╭─ SOURCE MATERIAL
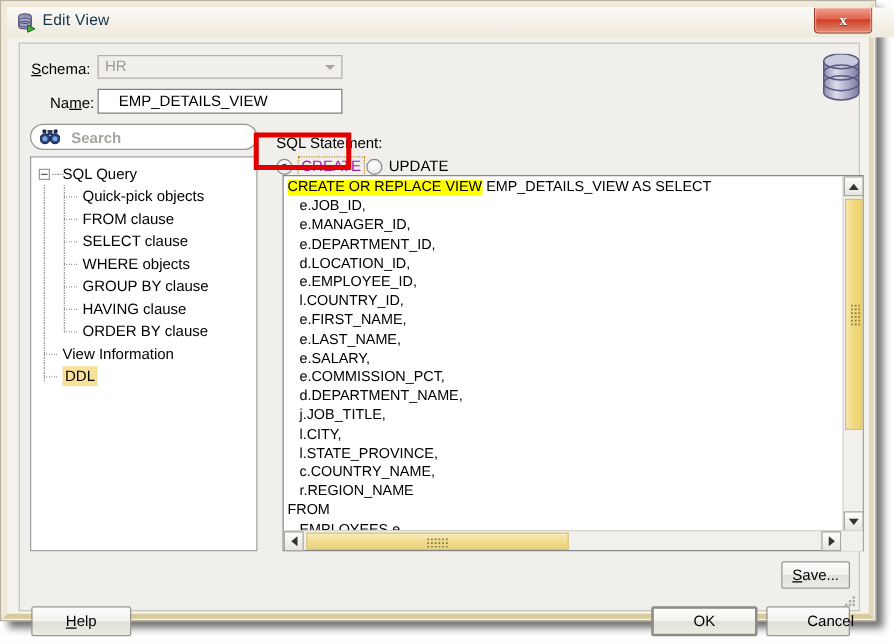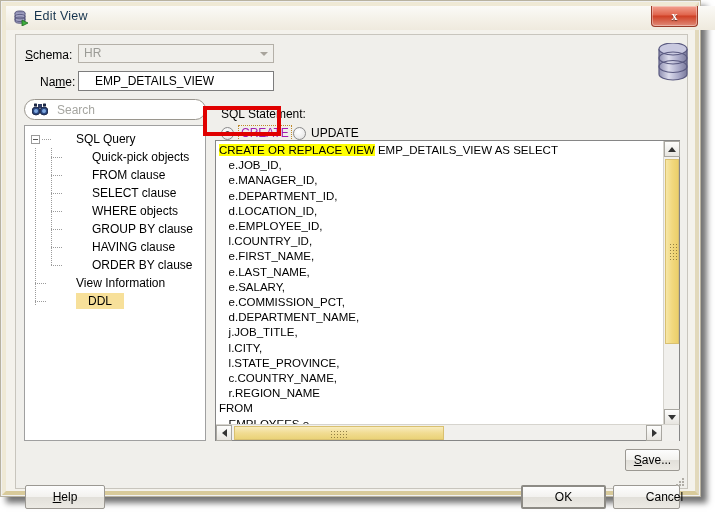"Search" #search-placeholder { font-weight: none -> bold }
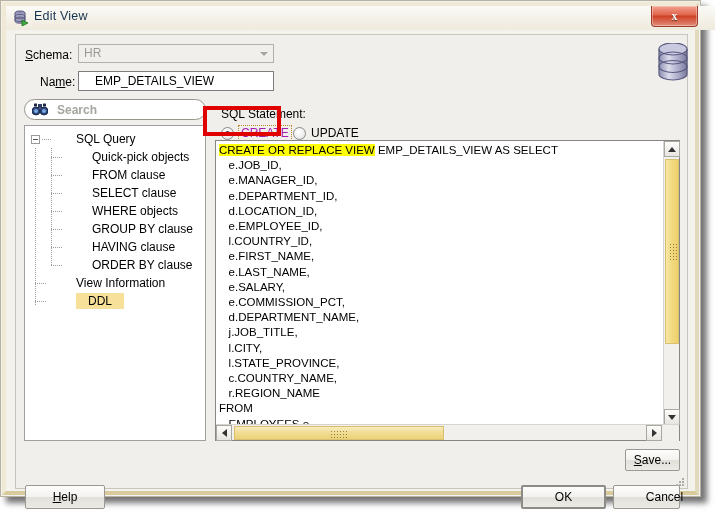"SQL Query" .tree-row .tlabel { margin-left: 26px -> none }
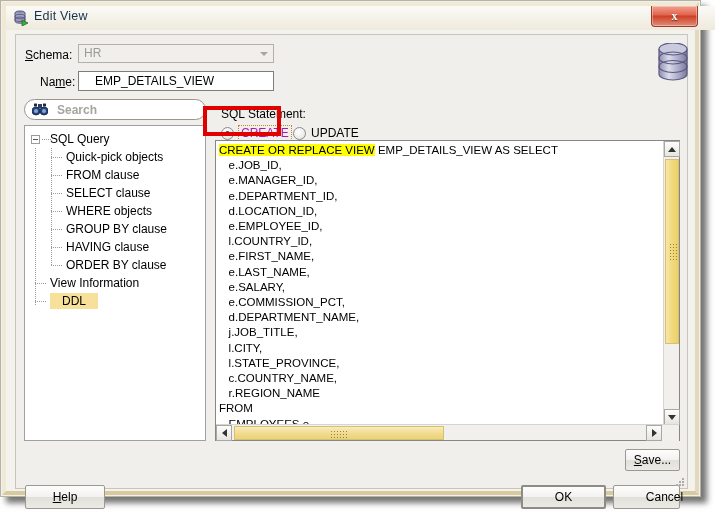"CREATE OR REPLACE VIEW EMP_DETAILS_VIEW" #sql-area-wrap { left: 199px -> 210px }
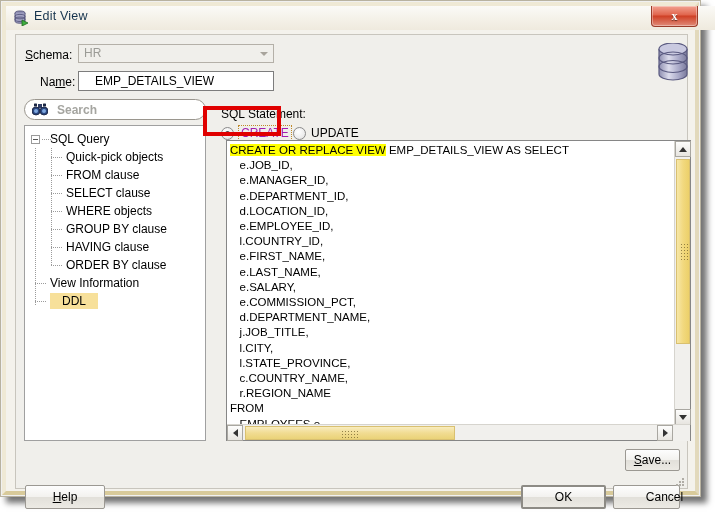"DDL" .tree-row .tlabel.sel { padding: 0 12px -> 0 2px }
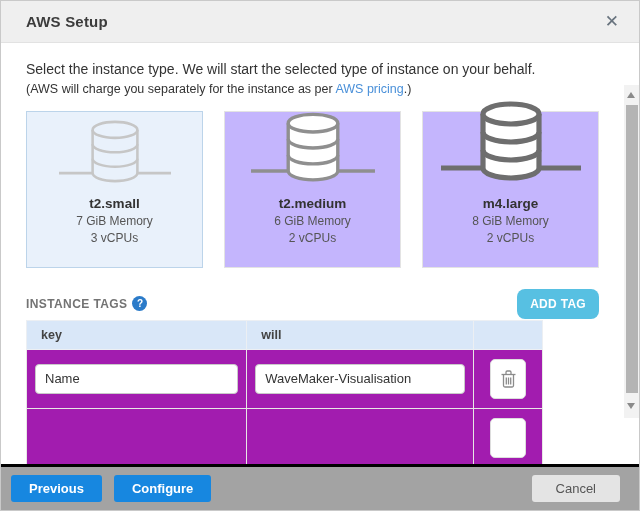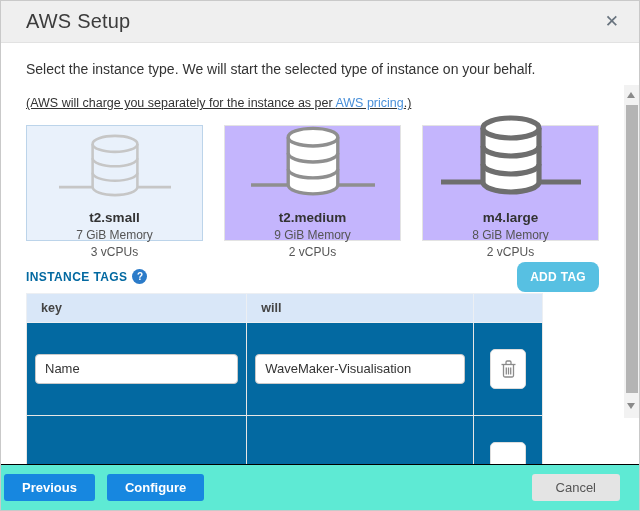"AWS Setup" .dlg-title { font-size: 20px -> 15px; font-weight: 400 -> 700 }
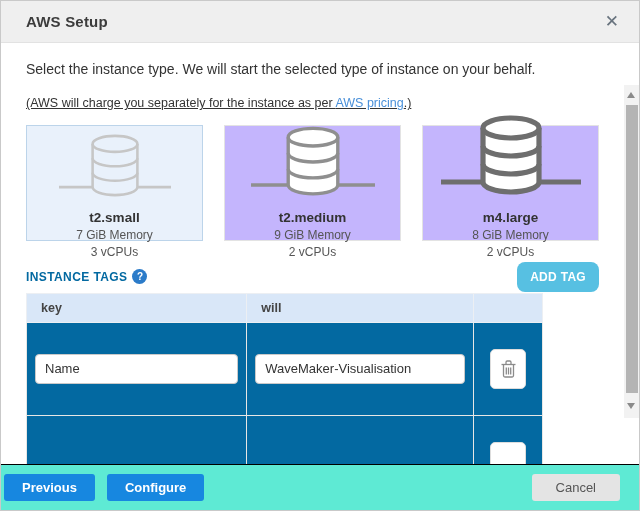"(AWS will charge you separately" .intro-line2 { margin-top: 16px -> 2px; text-decoration: underline -> none }
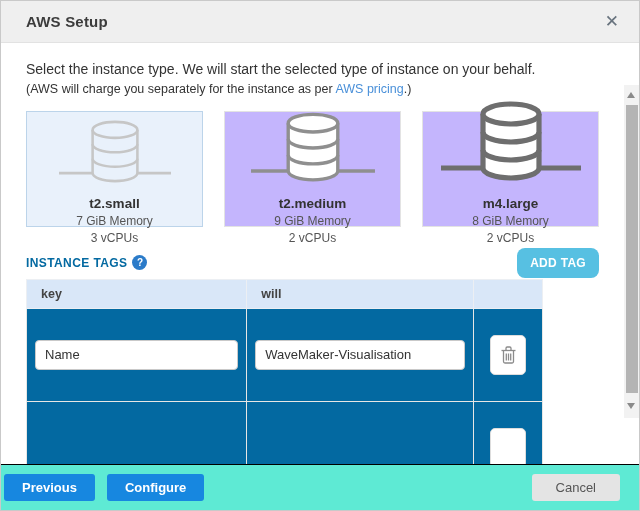"t2.small" .cards { height: 116px -> 157px }
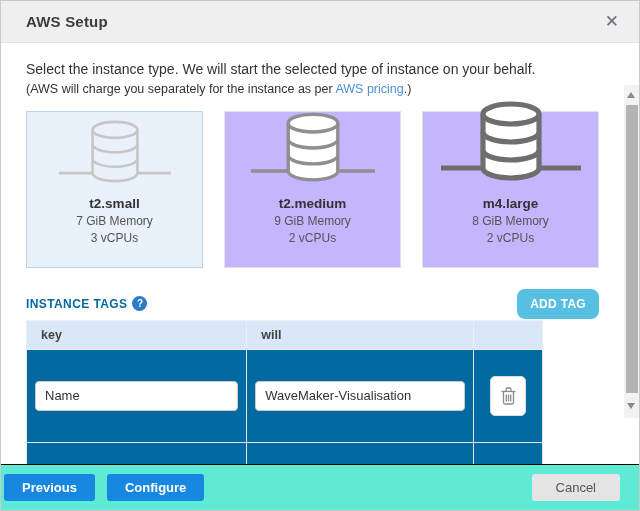"9 GiB Memory" div.card-line { text: 9 -> 6 }
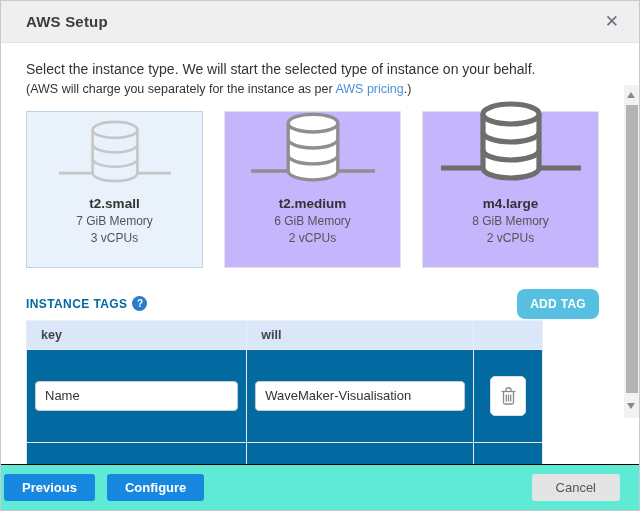"INSTANCE TAGS" .tags-label { color: #0369a1 -> #737373 }
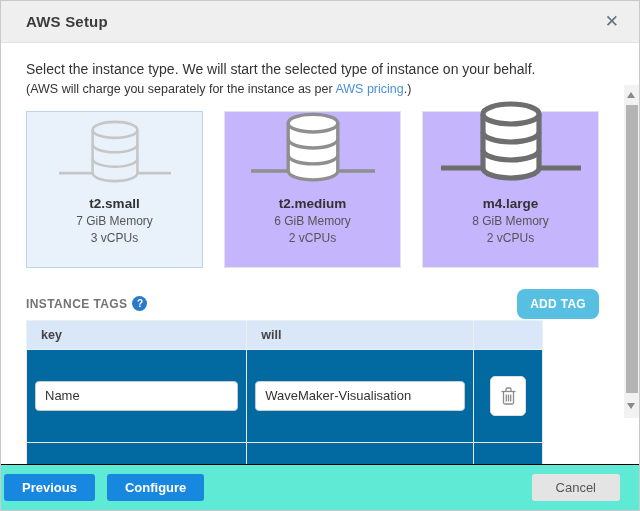"Name" .tags-table td { background: #0369a1 -> #a21caf; padding: 26px 8px -> 9px 8px }
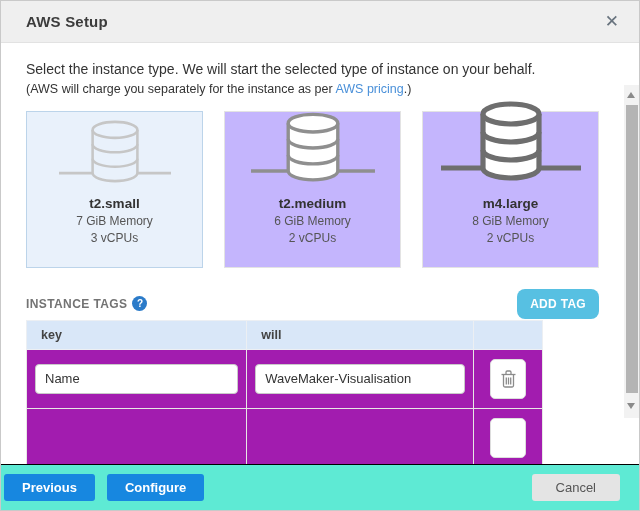"Previous" .dlg-footer { background: #5eead4 -> #a3a3a3; border-top: 1px solid #000000 -> 3px solid #000000; padding: 0 19px 0 3px -> 0 19px 0 10px }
╰─
WHAT TO DO
The pictures are to be omitted, and the rest of the listing is to be transcribed exactly.

ANSWER TO THIS PROBLEM
"Search" #search-placeholder { font-weight: none -> bold }
"SQL Query" .tree-row .tlabel { margin-left: 26px -> none }
"CREATE OR REPLACE VIEW EMP_DETAILS_VIEW" #sql-area-wrap { left: 199px -> 210px }
"DDL" .tree-row .tlabel.sel { padding: 0 12px -> 0 2px }
"AWS Setup" .dlg-title { font-size: 20px -> 15px; font-weight: 400 -> 700 }
"(AWS will charge you separately" .intro-line2 { margin-top: 16px -> 2px; text-decoration: underline -> none }
"t2.small" .cards { height: 116px -> 157px }
"9 GiB Memory" div.card-line { text: 9 -> 6 }
"INSTANCE TAGS" .tags-label { color: #0369a1 -> #737373 }
"Name" .tags-table td { background: #0369a1 -> #a21caf; padding: 26px 8px -> 9px 8px }
"Previous" .dlg-footer { background: #5eead4 -> #a3a3a3; border-top: 1px solid #000000 -> 3px solid #000000; padding: 0 19px 0 3px -> 0 19px 0 10px }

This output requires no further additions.